Its the process of transformation numerical features in a dataset to a common scale. Its a crucial stept in data pre-procesing, help to bring the features to similar range of magnitude.

In [3]:
from sklearn.preprocessing import StandardScaler

X.mean(axis=0)
scalar = StandardScaler()
X = scalar.fit_transform(X)
X.mean(axis=0)

array([ 6.60969987e-17,  5.50808322e-18,  6.60969987e-17, -1.06030602e-16,
       -1.10161664e-17,  3.44255201e-18, -1.07958431e-15, -8.52651283e-15])

#### Convert the numeric target column to discrete values

Refers to the process of transforming a target variable that originally contains continuous numeric data into discrete categories. This process is typically done through techniques such as binning or quantization.

**Binning**: This involves grouping a range of continuous values into bins or categories. For instance, ages in a dataset could be converted from numerical values like 22, 34, 45, etc., into categorical bins such as '20-29', '30-39', '40-49'.  
**Quantization**: This method assigns each continuous value to a discrete class that represents a range or a specific condition. For example, converting a continuous income variable into 'low', 'medium', and 'high' income categories based on predefined income thresholds.  

In [4]:
y_discrete = np.where(y < np.median(y), 0, 1)

In [5]:
print(y_discrete)

[1 1 1 ... 0 0 0]



### Hyperopt workflow
#### Define the function to minimize

In [6]:
def objective(params):
    classifier_type = params['type']
    del params['type']
    if classifier_type == 'svm':
        clf = SVC(**params)
    elif classifier_type == 'rf':
        clf = RandomForestClassifier(**params)
    elif classifier_type == 'logreg':
        clf = LogisticRegression(**params)
    else:
        return 0
    accuracy = cross_val_score(clf, X, y_discrete).mean()
    
    # Because fmin() tries to minimize the objective, this function must return the negative accuracy. 
    return {'loss': -accuracy, 'status': STATUS_OK}

#### Define the search space over hyperparameters
**search space** refers to the set of all possible configurations, solutions, or parameter sets that a model or algorithm can explore to find the optimal solution.
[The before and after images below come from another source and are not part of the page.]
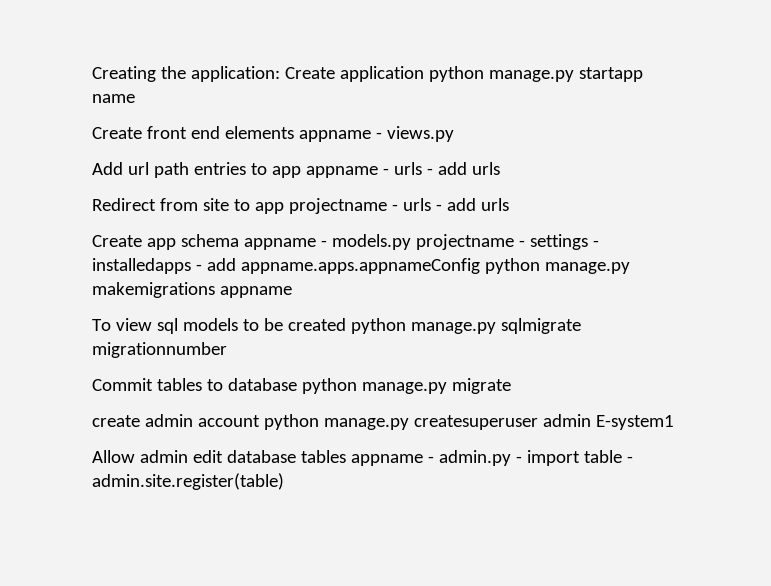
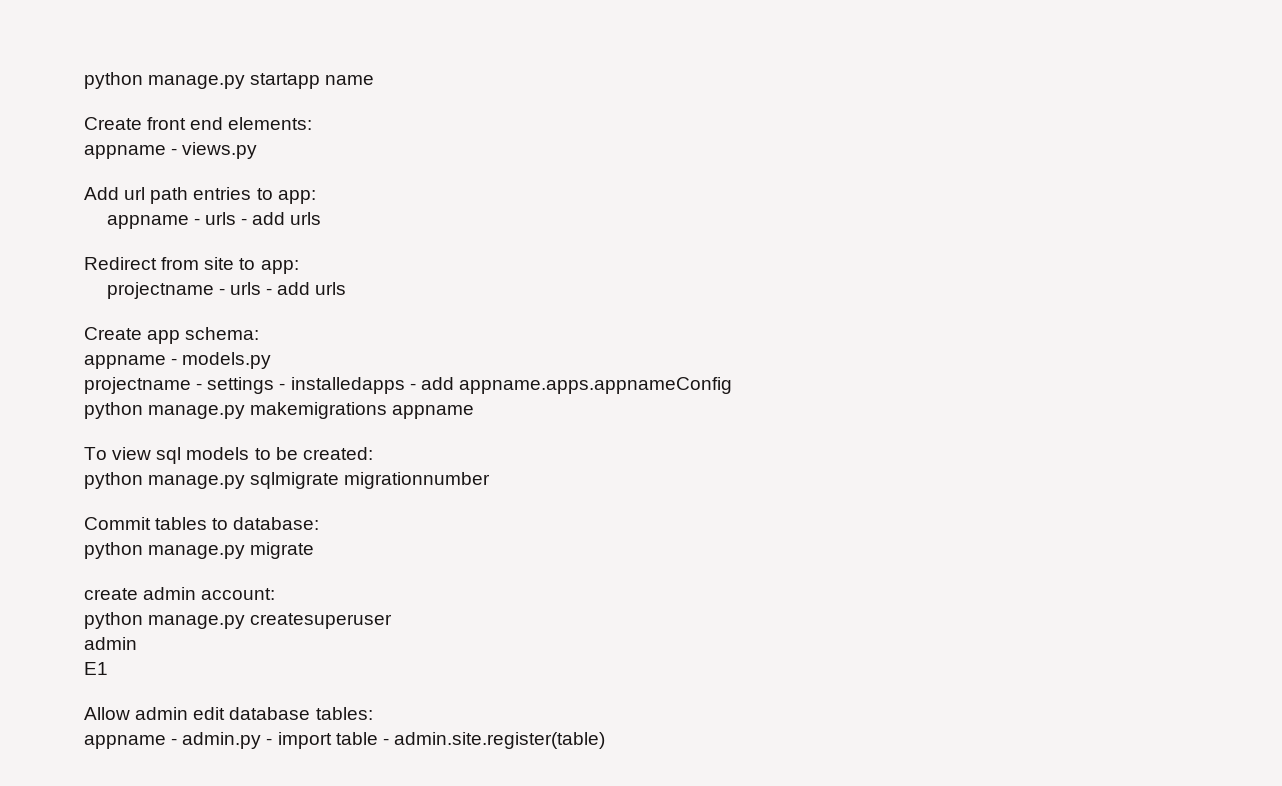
- Creating the application: Create application python manage.py startapp name
+ python manage.py startapp name
- Create front end elements appname - views.py
+ Create front end elements:
+ appname - views.py
- Add url path entries to app appname - urls - add urls
+ Add url path entries to app:
+ appname - urls - add urls
- Redirect from site to app projectname - urls - add urls
+ Redirect from site to app:
+ projectname - urls - add urls
- Create app schema appname - models.py projectname - settings - installedapps - add appname.apps.appnameConfig python manage.py makemigrations appname
+ Create app schema:
+ appname - models.py
+ projectname - settings - installedapps - add appname.apps.appnameConfig
+ python manage.py makemigrations appname
- To view sql models to be created python manage.py sqlmigrate migrationnumber
+ To view sql models to be created:
+ python manage.py sqlmigrate migrationnumber
- Commit tables to database python manage.py migrate
+ Commit tables to database:
+ python manage.py migrate
- create admin account python manage.py createsuperuser admin E-system1
+ create admin account:
+ python manage.py createsuperuser
+ admin
+ E1
- Allow admin edit database tables appname - admin.py - import table - admin.site.register(table)
+ Allow admin edit database tables:
+ appname - admin.py - import table - admin.site.register(table)

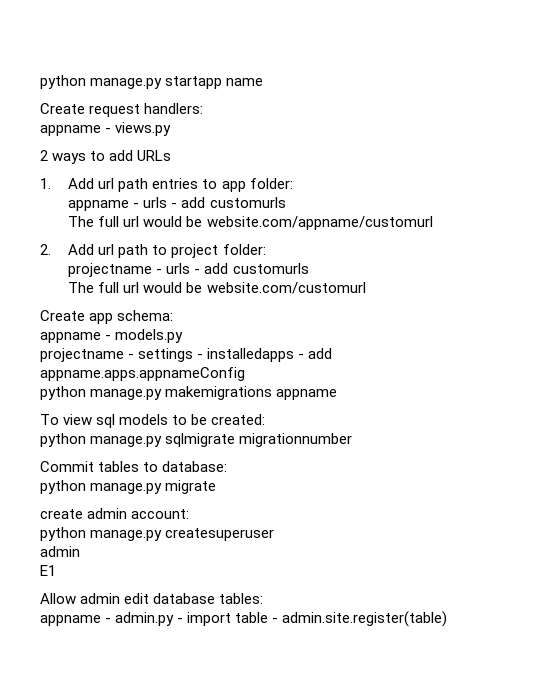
- Create front end elements:
+ Create request handlers:
- Add url path entries to app:
+ 2 ways to add URLs
+ 1. Add url path entries to app folder:
- appname - urls - add urls
- Redirect from site to app:
+ appname - urls - add customurls
+ The full url would be website.com/appname/customurl
+ 2. Add url path to project folder:
- projectname - urls - add urls
+ projectname - urls - add customurls
+ The full url would be website.com/customurl

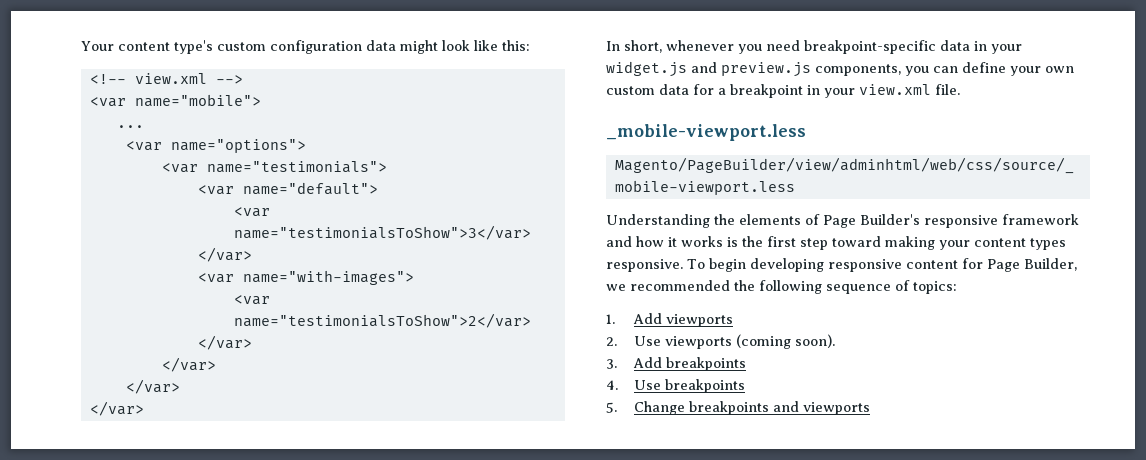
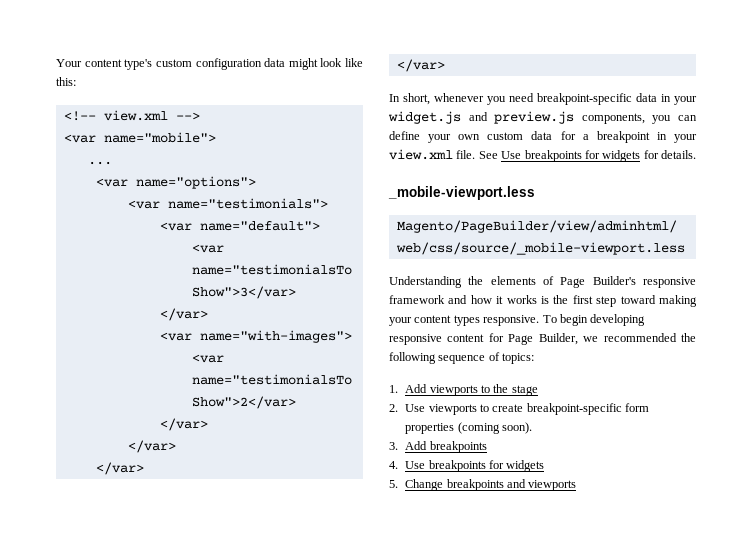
+ See Use breakpoints for widgets for details.
- 1. Add viewports
+ 1. Add viewports to the stage
- 2. Use viewports (coming soon).
+ 2. Use viewports to create breakpoint-specific form properties (coming soon).
- 4. Use breakpoints
+ 4. Use breakpoints for widgets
#### Select the search algorithm

The two main choices are:
* `hyperopt.tpe.suggest`: Tree of Parzen Estimators, a Bayesian approach that iteratively and adaptively selects new hyperparameter settings to explore based on previous results
* `hyperopt.rand.suggest`: Random search, a non-adaptive approach that samples over the search space

In [14]:
from hyperopt import fmin, tpe, hp, Trials, STATUS_OK

search_space = hp.choice('classifier_type', [
    {
        'type': 'svm',
        'C': hp.lognormal('SVM_C', 0, 1.0),
        'kernel': hp.choice('kernel', ['linear', 'rbf'])
    },
    {
        'type': 'rf',
        'max_depth': hp.choice('max_depth', [int(x) for x in np.arange(2, 6, 1)]),  # Ensure max_depth is an integer
        'criterion': hp.choice('criterion', ['gini', 'entropy'])
    },
    {
        'type': 'logreg',
        'C': hp.lognormal('LR_C', 0, 1.0),
        'solver': hp.choice('solver', ['liblinear', 'lbfgs'])
    },
])


# Set your algorithm to use for hyperparameter optimization
algo = tpe.suggest

# Initialize Trials object
trials = Trials()

# Start the MLflow run and hyperparameter optimization
import mlflow

with mlflow.start_run():
    best_results = fmin(
        fn=objective,
        space=search_space,
        algo=algo,
        max_evals=32,
        trials=trials  # Use the initialized Trials object here
    )


100%|███████████████████████████████████████████████| 32/32 [09:36<00:00, 18.02s/trial, best loss: -0.8375968992248062]